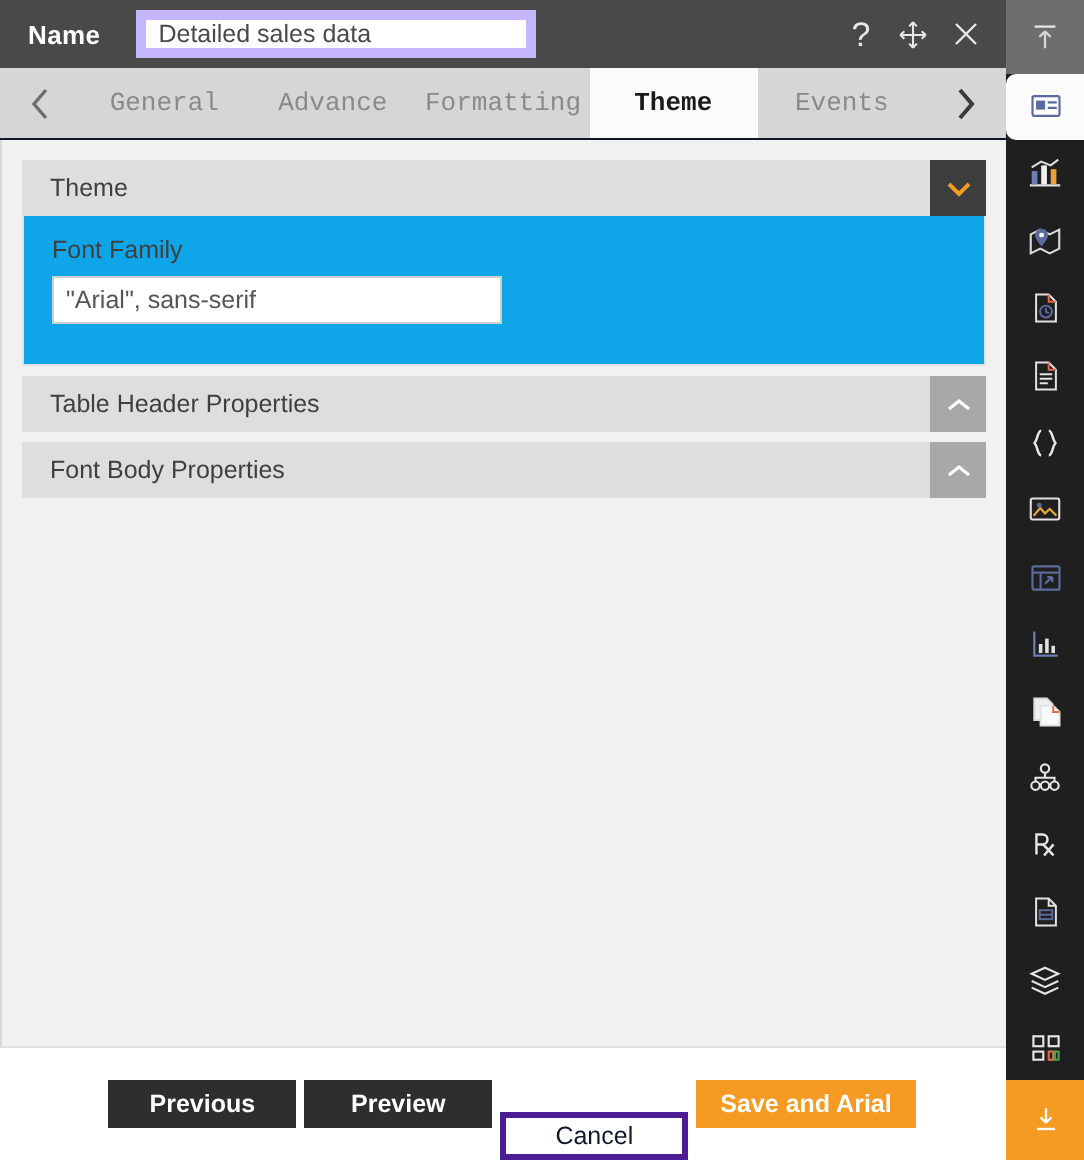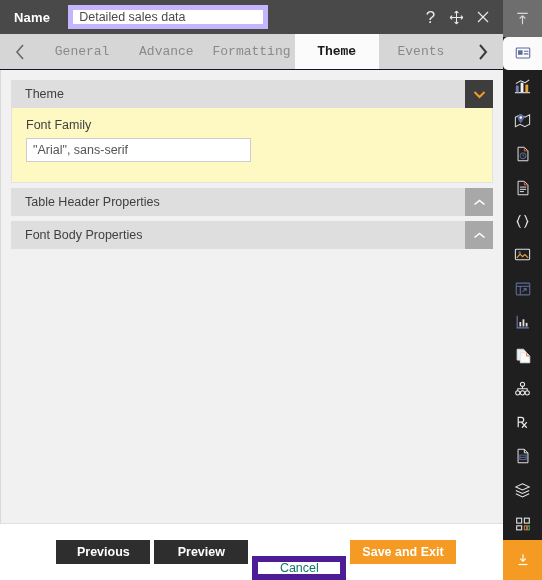--- a/index.html
+++ b/index.html
@@ -143,21 +143,21 @@
     display: flex;
     align-items: center;
     justify-content: center;
     cursor: pointer;
   }
   .chev-btn.expanded { background: #3d3d3d; }
   .chev-btn.collapsed { background: #a8a8a8; }
   .chev-btn svg { display:block; }
 
   .panel-body {
-    background: #fef9c3;
+    background: #0ea5e9;
     border: 1px solid #e2e2e2;
     border-top: none;
     padding: 10px 14px 20px 14px;
   }
   .field-label {
     font-size: 12.5px;
     color: #3f3f3f;
     margin-bottom: 6px;
   }
   .field-input {
@@ -190,21 +190,21 @@
     font-family: "Liberation Sans", sans-serif;
     font-size: 12.5px;
     border: none;
     cursor: pointer;
     display: flex;
     align-items: center;
     justify-content: center;
     padding: 0 12px;
   }
   .btn.dark { background: #2e2e2e; color: #ffffff; font-weight: bold; }
-  .btn.light { background: #ffffff; color: #0f766e; border: 6px solid #4c1d95; margin-top: 32px; }
+  .btn.light { background: #ffffff; color: #0f172a; border: 3px solid #4c1d95; margin-top: 32px; }
   .btn.accent { background: #f59a23; color: #ffffff; font-weight: bold; }
 
   
   .rail {
     width: 39px;
     height: 580px;
     background: #1f1f1f;
     display: flex;
     flex-direction: column;
     align-items: stretch;
@@ -313,21 +313,21 @@
           </div>
         </div>
       </div>
 
     </div>
 
     <div class="footer">
       <button class="btn dark">Previous</button>
       <button class="btn dark">Preview</button>
       <button class="btn light">Cancel</button>
-      <button class="btn accent">Save and Exit</button>
+      <button class="btn accent">Save and Arial</button>
     </div>
 
   </div>
 
   <div class="rail">
 
     <div class="rail-item first">
       <svg width="17" height="17" viewBox="0 0 18 18" fill="none" stroke="#e6e6e6" stroke-width="1.2">
         <path d="M3.5 3.5h11"></path>
         <path d="M9 15V6M9 6l-3 3M9 6l3 3" stroke="#d8d8d8"></path>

########

WORK ITEM
Exactly as written, please copy out the whole set of records, skipping images.

REPLY
--- a/index.html
+++ b/index.html
@@ -143,21 +143,21 @@
     display: flex;
     align-items: center;
     justify-content: center;
     cursor: pointer;
   }
   .chev-btn.expanded { background: #3d3d3d; }
   .chev-btn.collapsed { background: #a8a8a8; }
   .chev-btn svg { display:block; }
 
   .panel-body {
-    background: #fef9c3;
+    background: #0ea5e9;
     border: 1px solid #e2e2e2;
     border-top: none;
     padding: 10px 14px 20px 14px;
   }
   .field-label {
     font-size: 12.5px;
     color: #3f3f3f;
     margin-bottom: 6px;
   }
   .field-input {
@@ -190,21 +190,21 @@
     font-family: "Liberation Sans", sans-serif;
     font-size: 12.5px;
     border: none;
     cursor: pointer;
     display: flex;
     align-items: center;
     justify-content: center;
     padding: 0 12px;
   }
   .btn.dark { background: #2e2e2e; color: #ffffff; font-weight: bold; }
-  .btn.light { background: #ffffff; color: #0f766e; border: 6px solid #4c1d95; margin-top: 32px; }
+  .btn.light { background: #ffffff; color: #0f172a; border: 3px solid #4c1d95; margin-top: 32px; }
   .btn.accent { background: #f59a23; color: #ffffff; font-weight: bold; }
 
   
   .rail {
     width: 39px;
     height: 580px;
     background: #1f1f1f;
     display: flex;
     flex-direction: column;
     align-items: stretch;
@@ -313,21 +313,21 @@
           </div>
         </div>
       </div>
 
     </div>
 
     <div class="footer">
       <button class="btn dark">Previous</button>
       <button class="btn dark">Preview</button>
       <button class="btn light">Cancel</button>
-      <button class="btn accent">Save and Exit</button>
+      <button class="btn accent">Save and Arial</button>
     </div>
 
   </div>
 
   <div class="rail">
 
     <div class="rail-item first">
       <svg width="17" height="17" viewBox="0 0 18 18" fill="none" stroke="#e6e6e6" stroke-width="1.2">
         <path d="M3.5 3.5h11"></path>
         <path d="M9 15V6M9 6l-3 3M9 6l3 3" stroke="#d8d8d8"></path>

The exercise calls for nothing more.